With hormonal and even morbidity issues resulting from ovary removal, and the increased evidence for the role of the Fallopian tubes HGSC pathogenesis, optimisation of this procedure has been to remove just the Fallopian tube(s) (salpingectomy) with the ovaries remaining until age of menopause - although critics of this argue that a reduced blood supply to the ovaries may induce premature menopause regardless.

Prophylactic salpingo-oophorectomy is frequently performed in carriers of BRCA1 or BRCA2 mutations, although the benefits conferred by this procedure may vary dependent on the specific mutation.

Tubal ligation is a less invasive prophylactic treatment shown to significantly reduce the risk of HGSC.

== Treatment ==
Cytoreductive "debulking" surgery may be performed prior to chemotherapy treatment in order to decrease the physical mass of the tumour and thus reduce the number of chemotherapy cycles needed. The typical advanced presentation as well as extra-ovarian spread seen in HGSC can require aggressive debulking procedures. In some cases total abdominal hysterectomy will be performed, in other cases where the patient intends to bear children a salpingo-oophorectomy is performed instead.

Typical chemotherapy is six cycles of intraperitoneally-delivered platinum-base adjuvant chemotherapy with agents such as carboplatin. Measurements of blood CA125 levels are used to determine patient response to the treatment.

Between 20% and 30% of patients relapse within six months of treatment.

Poly ADP ribose polymerase (PARP) inhibitors are another possible treatment, with carriers of BRCA1/2 mutations being the most responsive

== Epidemiology ==
A study of incidence rates in the US between 1992 and 1999 found that the age-specific incidence rate for HGSC doubles every 10 years up until age 55, where it plateaus at approximately 20 cases per 100,000 women - before dropping dramatically after age 75.

Ovarian cancer incidence rates are low in East Asia and highest in Europe, the United States, and Australia/New Zealand.

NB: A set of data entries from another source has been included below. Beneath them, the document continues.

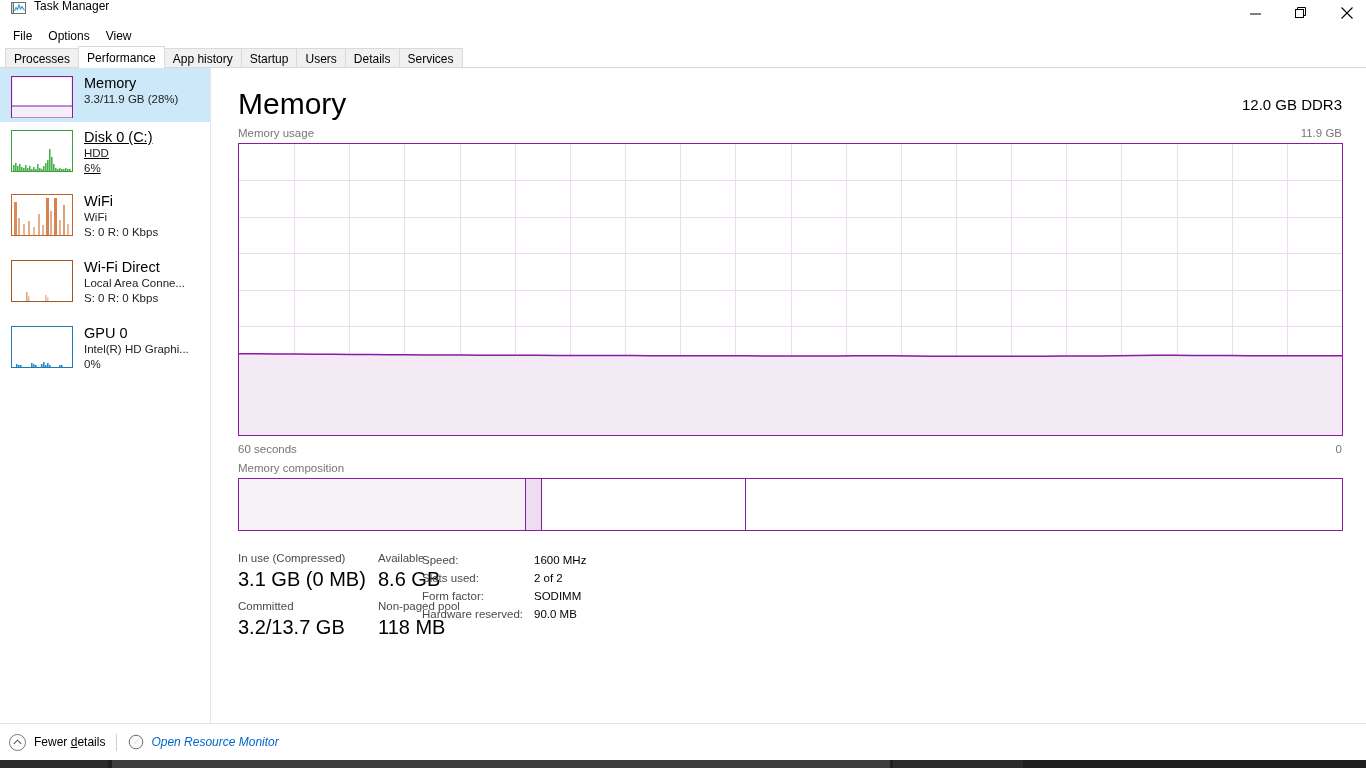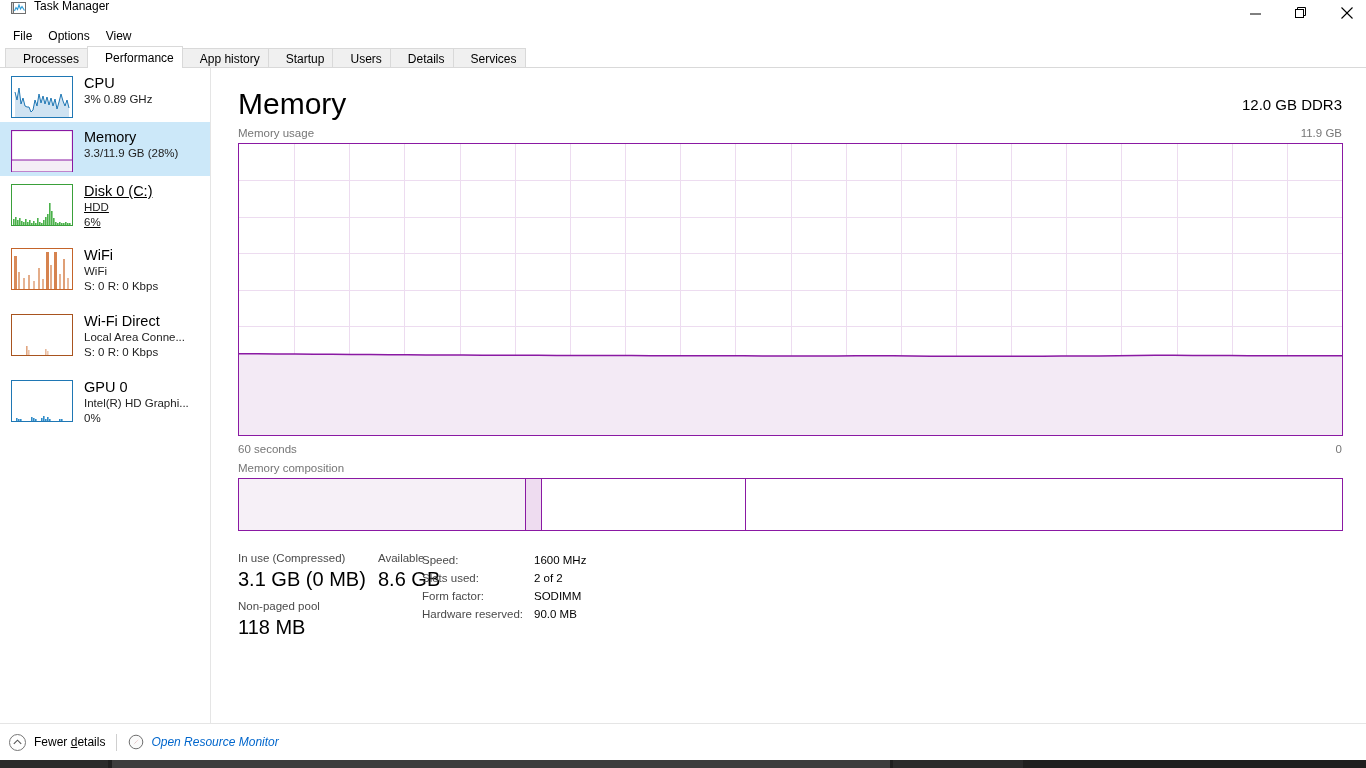--- a/index.html
+++ b/index.html
@@ -61,7 +61,7 @@
   }
   .tab {
     font-size: 12px; color: #000000;
-    padding: 3px 8px 3px 17px;
+    padding: 3px 8px 3px 8px;
     background: #f0f0f0;
     border: 1px solid #d9d9d9;
     border-bottom: none;

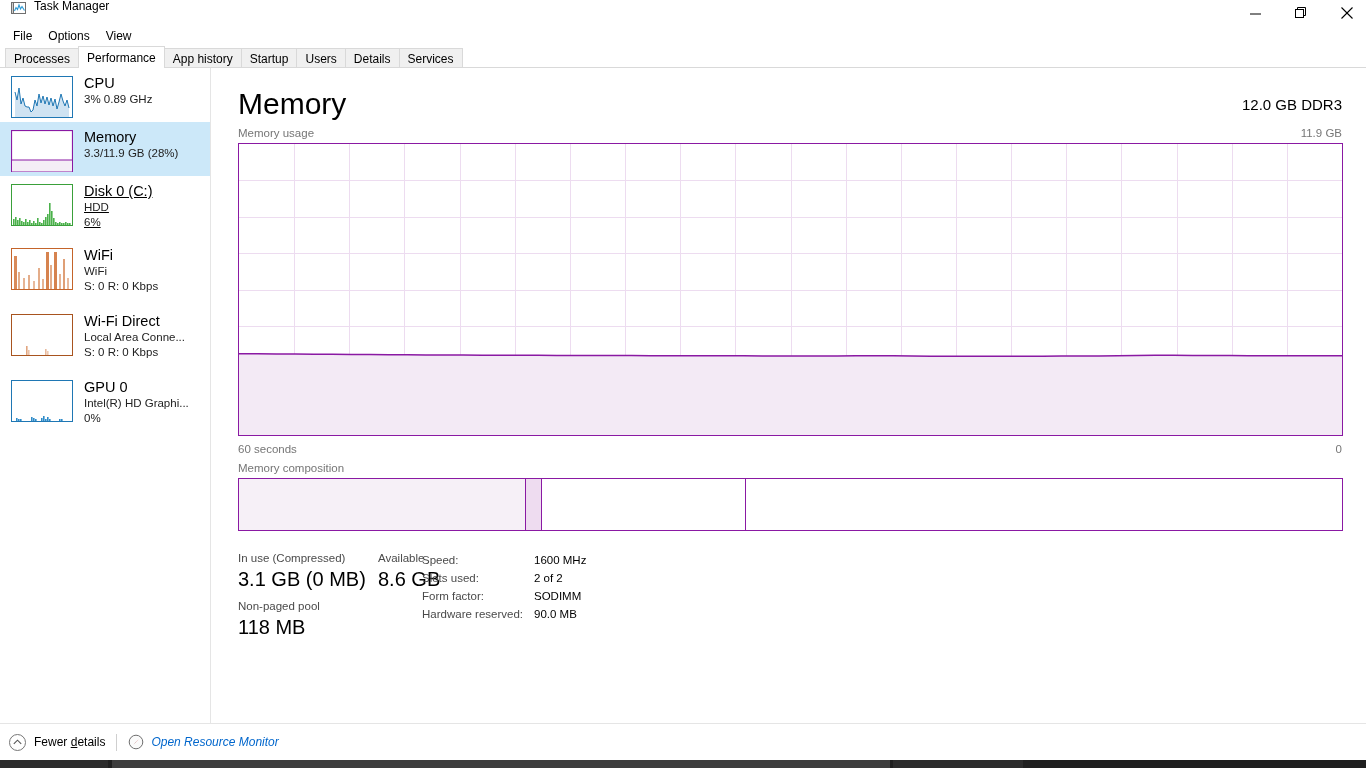--- a/index.html
+++ b/index.html
@@ -292,19 +292,6 @@
 
 <div class="sidebar">
 
-  <div class="side-item">
-    <div class="side-thumb">
-      <svg viewBox="0 0 62 42" preserveAspectRatio="none">
-        <rect x="0.5" y="0.5" width="61" height="41" fill="#fff" stroke="#1f77b4" stroke-width="1"></rect>
-        <polygon fill="#cfe3f2" points="4,41 4,16 6,24 8,12 10,28 12,22 14,30 16,31 18,31 20,36 22,34 24,24 26,30 28,18 30,27 32,20 34,28 36,21 38,29 40,22 42,30 44,23 46,33 48,26 50,18 52,25 54,30 56,24 58,32 58,41"></polygon>
-        <polyline fill="none" stroke="#1f77b4" stroke-width="1" points="4,16 6,24 8,12 10,28 12,22 14,30 16,31 18,31 20,36 22,34 24,24 26,30 28,18 30,27 32,20 34,28 36,21 38,29 40,22 42,30 44,23 46,33 48,26 50,18 52,25 54,30 56,24 58,32"></polyline>
-      </svg>
-    </div>
-    <div class="side-text">
-      <div class="side-title">CPU</div>
-      <div class="side-sub">3%  0.89 GHz</div>
-    </div>
-  </div>
 
   <div class="side-item selected">
     <div class="side-thumb">

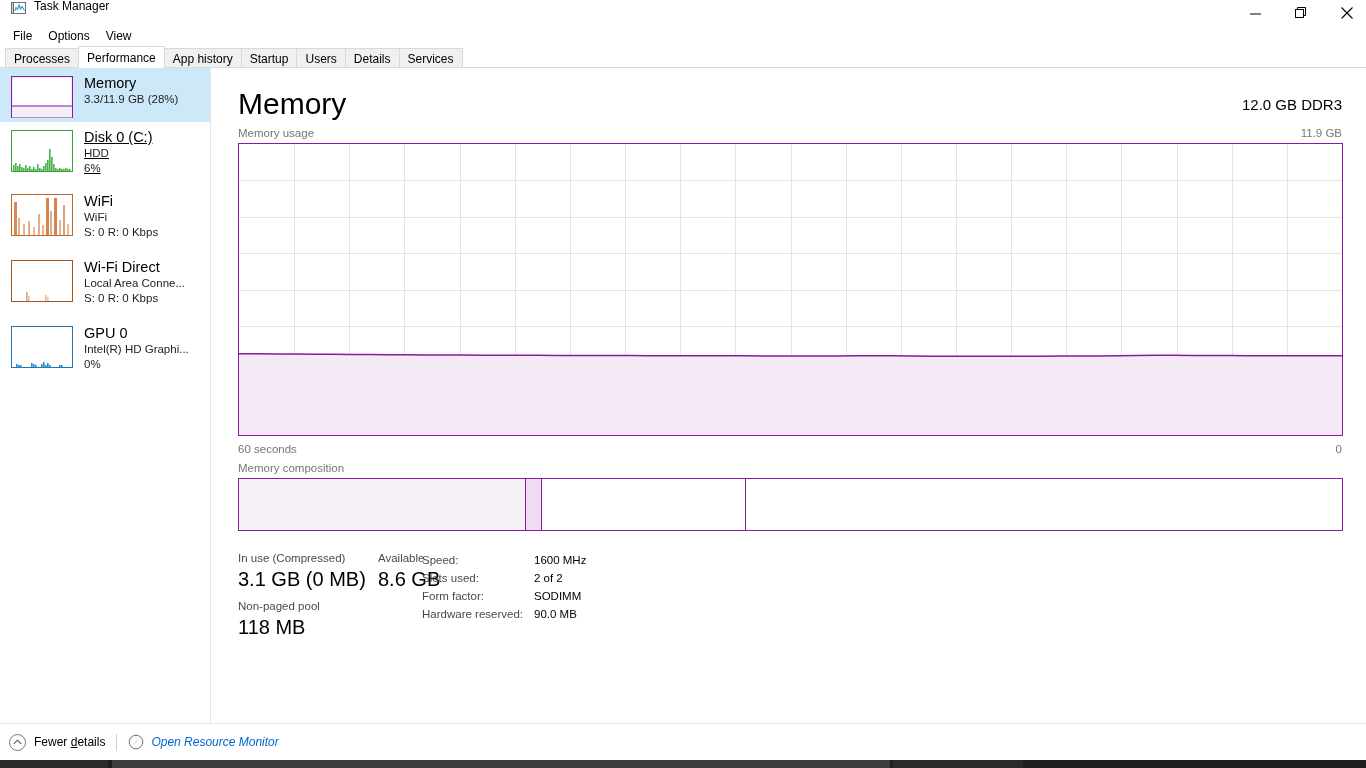--- a/index.html
+++ b/index.html
@@ -490,6 +490,10 @@
         <div class="stat-value">8.6 GB</div>
       </div>
       <div>
+        <div class="stat-label">Committed</div>
+        <div class="stat-value">3.2/13.7 GB</div>
+      </div>
+      <div>
         <div class="stat-label">Non-paged pool</div>
         <div class="stat-value">118 MB</div>
       </div>

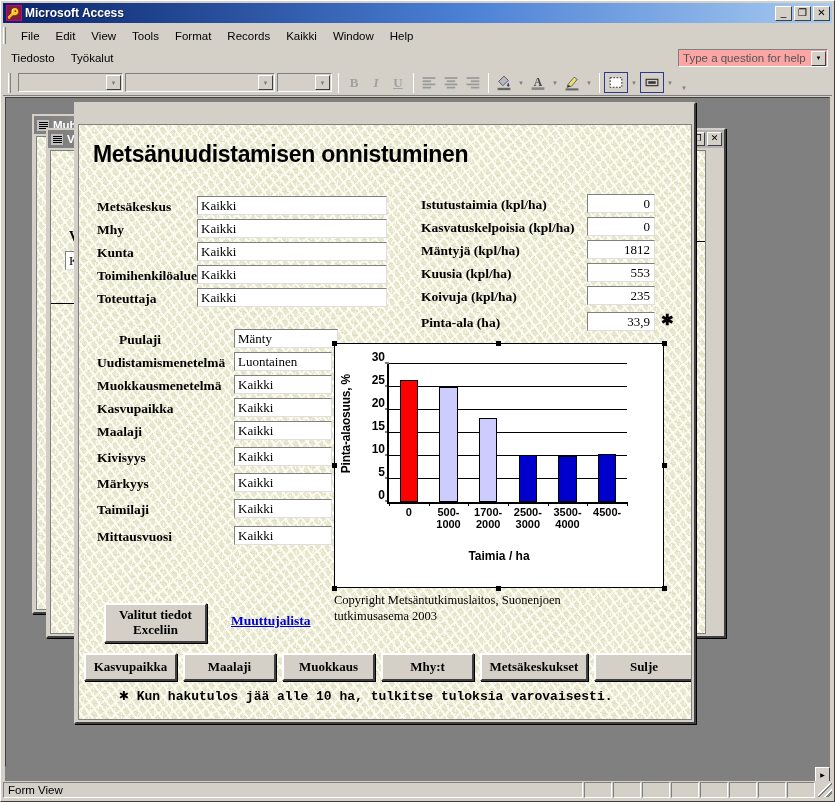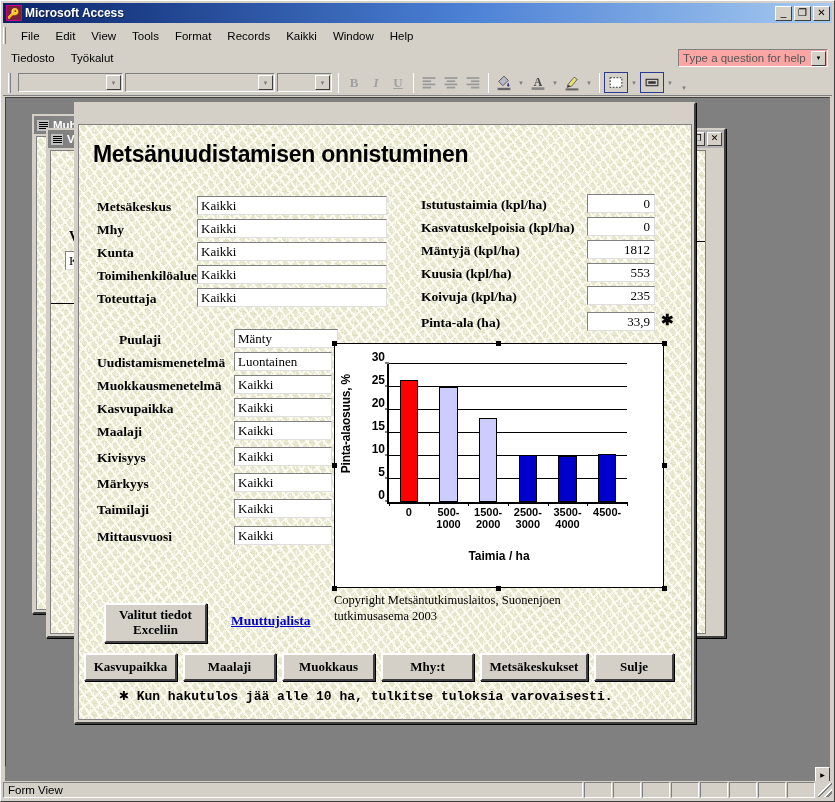--- a/index.html
+++ b/index.html
@@ -526,7 +526,7 @@
 1000</div>
                 <div class="bar" style="left: 89.845px; width: 18.6433px; height: 84.18px; background: rgb(204, 204, 255);"></div>
                 <div class="xtickmark" style="left: 119px;"></div>
-                <div class="xtick" style="left: 99.1667px;">1500-
+                <div class="xtick" style="left: 99.1667px;">1700-
 2000</div>
                 <div class="bar" style="left: 129.512px; width: 18.6433px; height: 46.92px; background: rgb(0, 0, 204);"></div>
                 <div class="xtickmark" style="left: 158.667px;"></div>

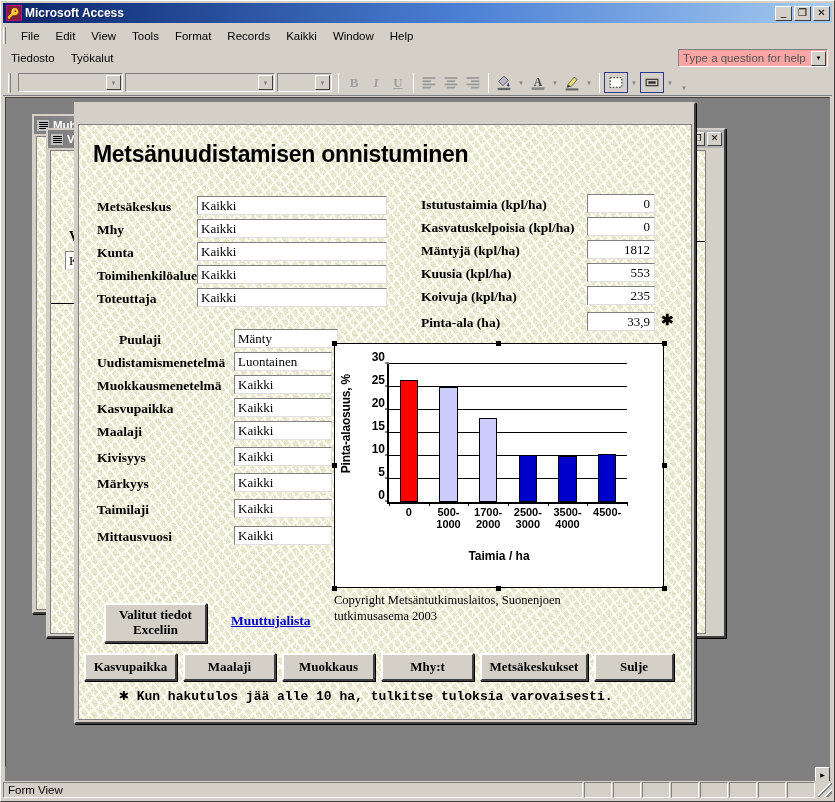--- a/index.html
+++ b/index.html
@@ -564,7 +564,7 @@
           <div class="btn3d" style="left:203px; top:528px; width:93px; height:28px;">Muokkaus</div>
           <div class="btn3d" style="left:302px; top:528px; width:93px; height:28px;">Mhy:t</div>
           <div class="btn3d" style="left:401px; top:528px; width:108px; height:28px;">Metsäkeskukset</div>
-          <div class="btn3d" style="left:515px; top:528px; width:80px; height:28px;">Sulje</div>
+          <div class="btn3d" style="left:515px; top:528px; width:100px; height:28px;">Sulje</div>
 
           <div id="footnote">
             <span class="star">✱</span><span>Kun hakutulos jää alle 10 ha, tulkitse tuloksia varovaisesti.</span>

Since 1975, survival rates for ovarian cancer have steadily improved with a mean decrease of 51% by 2006 of risk of death from ovarian cancer for an advanced stage tumour. The increase has mainly been due to successful extended life expectancy of affected patients rather than an improvement in cure rates.

A racial disparity exists between black and white women in the US, where black women experience a higher mortality risk from ovarian cancer.